Los fallecimientos de al menos un militar estadounidense, un australiano y un
británico anunciados en los últimos dos días han elevado el número total a 2.002
desde que los talibanes fueran derrocados hace casi nueve años por la invasión
liderada por Estados Unidos.
IAR
Noticias
/
Reuters
El
número total de soldados militares internacionales muertos en Afganistán ha
pasado de 2.000 - más del 60 por ciento de ellos estadounidenses - desde el
inicio de la guerra en noviembre de 2001, según cálculos no oficiales dados a
conocer el domingo, aunque está muy lejos de la creciente cifra de muertes
civiles.
Los fallecimientos de al menos un militar estadounidense, un australiano y un
británico anunciados en los últimos dos días han elevado el número total a 2.002
desde que los talibanes fueran derrocados hace casi nueve años por la invasión
liderada por Estados Unidos.
Es menos de la mitad de las muertes de militares extranjeros durante siete años
de guerra en Irak, pero sigue siendo un número significativo, y aliados de la
OTAN como Holanda que decidido retirarse mientras otros revisan su papel futuro
en la campaña.
Es muy probable que la cifra también sea un problema para el presidente
estadounidense, Barack Obama, quien ha prometido una revisión de la estrategia
militar en diciembre después de las elecciones legislativas en su país, mientras
los demócratas afrontan la reacción de un público cada vez más escéptico con la
guerra afgana.
Las disputas sobre el conflicto ya causaron la caída del Gobierno holandés en
febrero y la dimisión del presidente alemán en mayo, al tiempo que los
dirigentes estadounidenses han intentado bajar las expectativas sobre lo que
puede lograrse en Afganistán al afrontar crecientes dudas del público.
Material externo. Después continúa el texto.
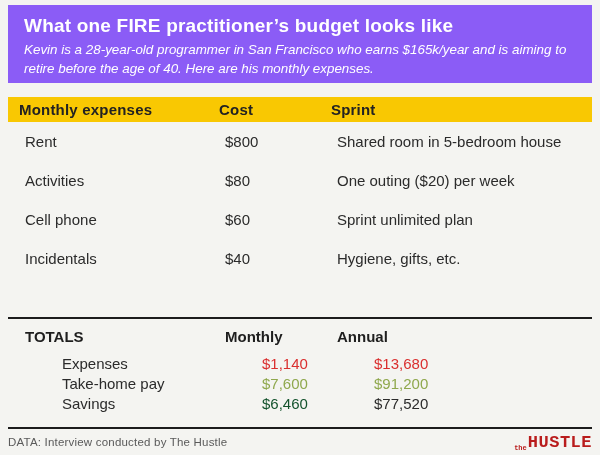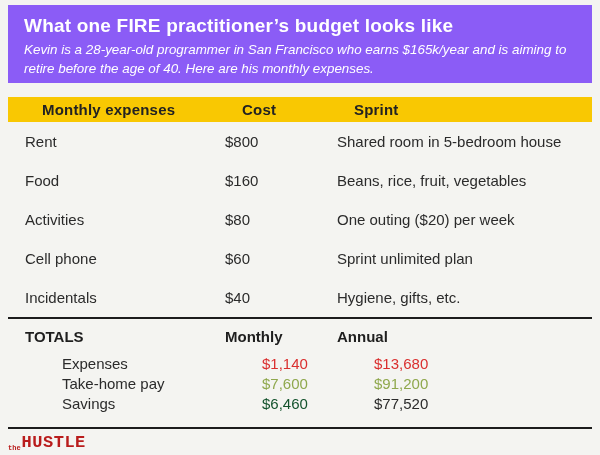--- a/index.html
+++ b/index.html
@@ -31,7 +31,7 @@
   
   .thead {
     position:absolute; top:97px; left:8px; right:8px; height:25px;
-    background:#f9c802; padding:0 34px;
+    background:#f9c802; padding:0 11px;
     font-weight:bold; font-size:15px; color:#222222; letter-spacing:0.2px;
   }
 

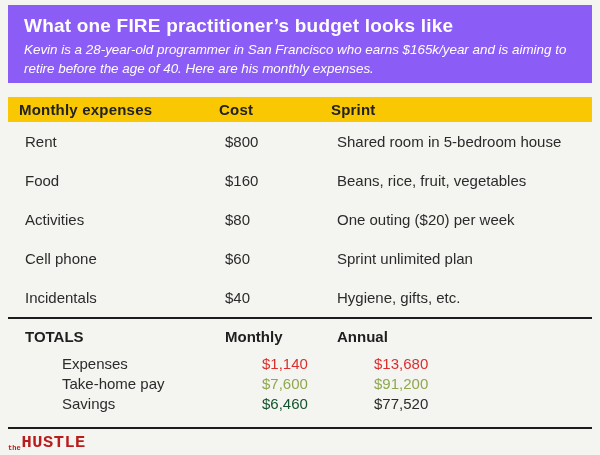--- a/index.html
+++ b/index.html
@@ -84,11 +84,6 @@
       <div>Shared room in 5-bedroom house</div>
     </div>
     <div class="row grid3">
-      <div>Food</div>
-      <div>$160</div>
-      <div>Beans, rice, fruit, vegetables</div>
-    </div>
-    <div class="row grid3">
       <div>Activities</div>
       <div>$80</div>
       <div>One outing ($20) per week</div>

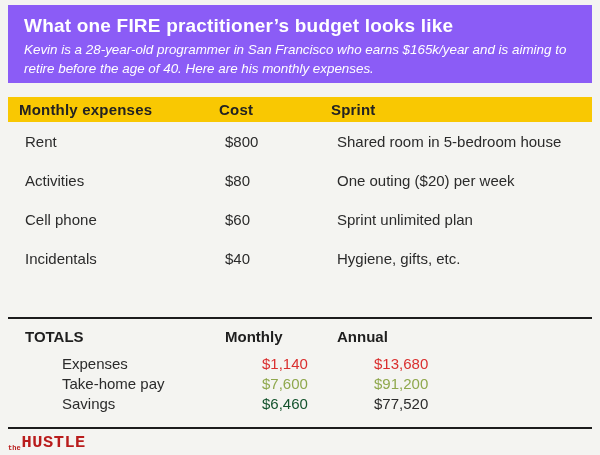--- a/index.html
+++ b/index.html
@@ -128,6 +128,7 @@
   <div class="sep sep-footer"></div>
 
   <div class="footer">
+    <div class="source">DATA: Interview conducted by The Hustle</div>
     <div class="logo">
       <span class="logo-the">the</span>
       <span class="logo-hustle">HUSTLE</span>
De acuerdo con www.iCasualties.org, una web independiente que hace un
seguimiento de las muertes de soldados extranjeros, 2.002 militares han perecido
desde 2001, 1.226 de ellos son estadounidenses. Las bajas británicas suman 331,
y las restantes 445 muertes son compartidas entre los otros 44 socios de la
Fuerza Internacional de Asistencia en Seguridad (ISAF) de la OTAN, de ellas 28
españolas.
Muchos otros soldados extranjeros han resultado heridos en el conflicto, que
Obama ha descrito como una guerra "de necesidad".
Los mandos británicos, estadounidenses y de otros socios de la OTAN han
advertido que la batalla será más dura este año, mientras las tropas extranjeras
siguen adelante con sus planes de tomar el control de bastiones talibanes en el
sur y combaten en el este con rebeldes como la red Haqqani, vinculada a Al Qaeda.
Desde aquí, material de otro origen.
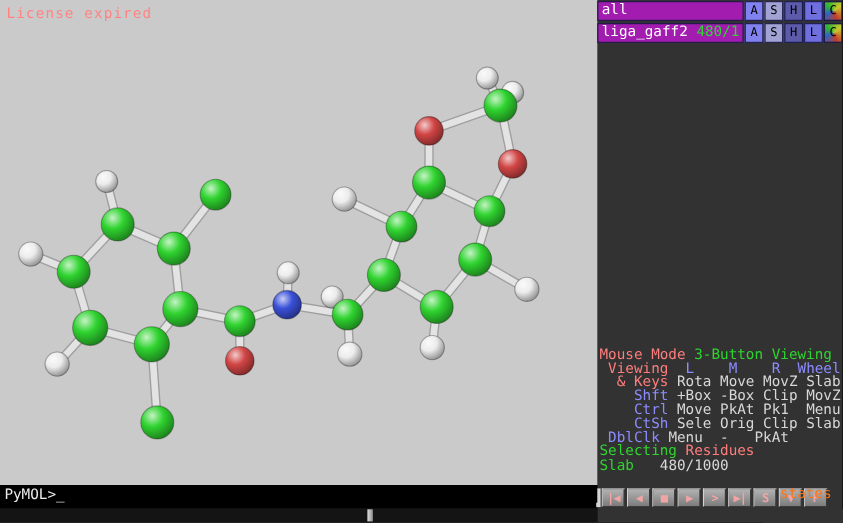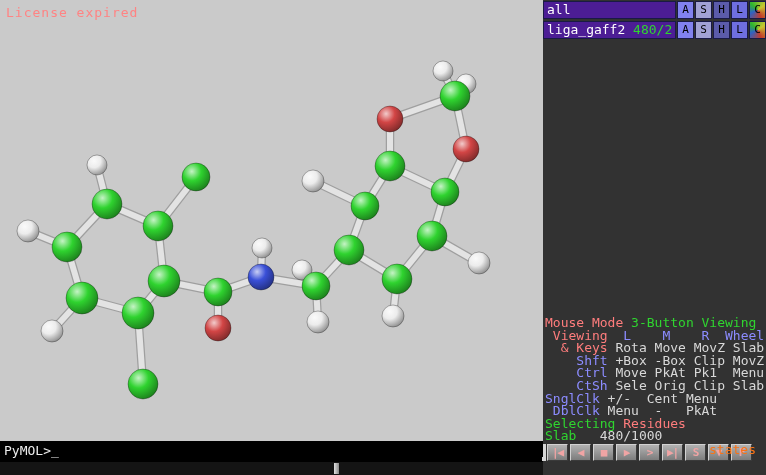--- a/index.html
+++ b/index.html
@@ -13,7 +13,7 @@
   .right-panel{position:absolute;left:543px;top:0;width:223px;height:475px;background:#323232;}
   .obj-rows{position:absolute;left:0;top:0;width:223px;padding-top:1px;}
   .obj-row{display:flex;align-items:stretch;height:18px;margin:0 0 2px 0;}
-  .obj-name{flex:1;background:#4c1d95;border:1px solid #1a1a46;color:#fff;
+  .obj-name{flex:1;background:#a21caf;border:1px solid #1a1a46;color:#fff;
             font-size:13px;line-height:16px;padding:0 3px;white-space:pre;overflow:hidden;}
   .obj-state{color:#2fd52f;}
   .pbtn{width:15px;border:1px solid #1a1a46;margin-left:1px;color:#000;font-size:11px;

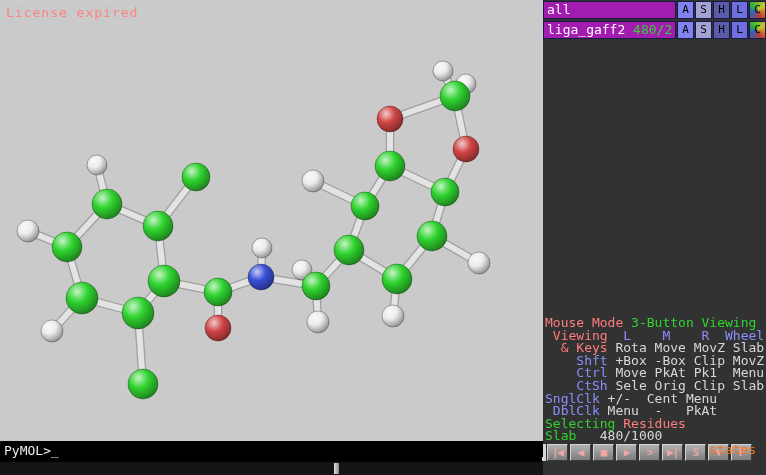--- a/index.html
+++ b/index.html
@@ -198,7 +198,7 @@
         <div class="pbtn btn-c">C</div>
       </div>
       <div class="obj-row">
-        <div class="obj-name"><span>liga_gaff2 </span><span class="obj-state">480/2</span></div>
+        <div class="obj-name"><span>liga_gaff2 </span><span class="obj-state">480/1</span></div>
         <div class="pbtn btn-a">A</div>
         <div class="pbtn btn-s">S</div>
         <div class="pbtn btn-h">H</div>

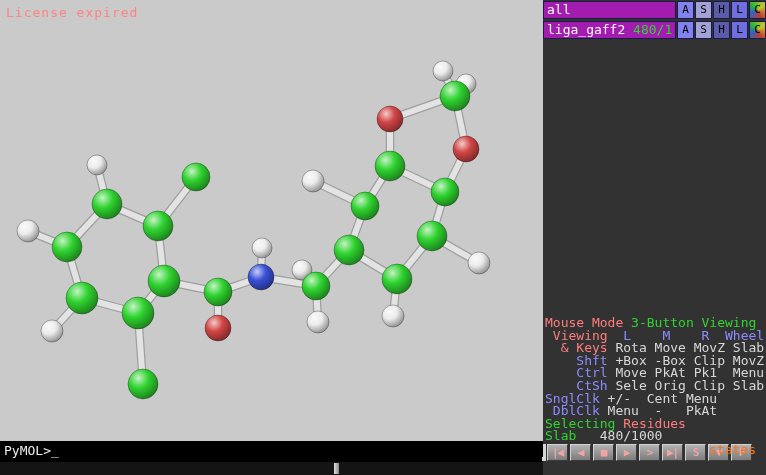--- a/index.html
+++ b/index.html
@@ -214,7 +214,6 @@
         <div class="mp-line"><span class="c-blue">    Shft</span><span class="c-gray"> +Box -Box Clip MovZ</span></div>
         <div class="mp-line"><span class="c-blue">    Ctrl</span><span class="c-gray"> Move PkAt Pk1  Menu</span></div>
         <div class="mp-line"><span class="c-blue">    CtSh</span><span class="c-gray"> Sele Orig Clip Slab</span></div>
-        <div class="mp-line"><span class="c-blue">SnglClk</span><span class="c-gray"> +/-  Cent Menu</span></div>
         <div class="mp-line"><span class="c-blue"> DblClk</span><span class="c-gray"> Menu  -   PkAt</span></div>
         <div class="mp-line"><span class="c-green">Selecting </span><span class="c-salmon">Residues</span></div>
         <div class="mp-line"><span class="c-green">Slab </span><span class="c-gray">  480/1000</span></div>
Junio de 2010 fue el mes más letal en la guerra, con 102 militares
internacionales muertos tras operaciones en las provincias de Helmand y Kandahar,
en el sur del país.
La creciente cifra de bajas se da a conocer al tiempo que las tropas extranjeras
en Afganistán aumentan para llegar a 150.00 efectivos, después de que Obama se
comprometiera para enviar otros 30.000 tropas de combate este año.
Pero el mayor número de víctimas mortales sigue dándose entre los civiles. Un
informe dado a conocer por la ONU la semana pasada mostró que las víctimas
civiles han subido un 31 por ciento en los seis primeros meses de 2010, en
comparación con el mismo periodo del año pasado. En esa cifra había 1.271
muertos. El informe agregó que los talibanes y otros insurgentes son
responsables del 76 por ciento de las bajas civiles.
Aunque el número de víctimas atribuidas a fuerzas progubernamentales cayó del 20
por ciento el año pasado al 12 por ciento este - debido sobre todo al descenso
del 64 por ciento en los ataques aéreos - las bajas civiles siguen siendo fuente
de enfrentamiento entre el Gobierno afgano y sus socios occidentales.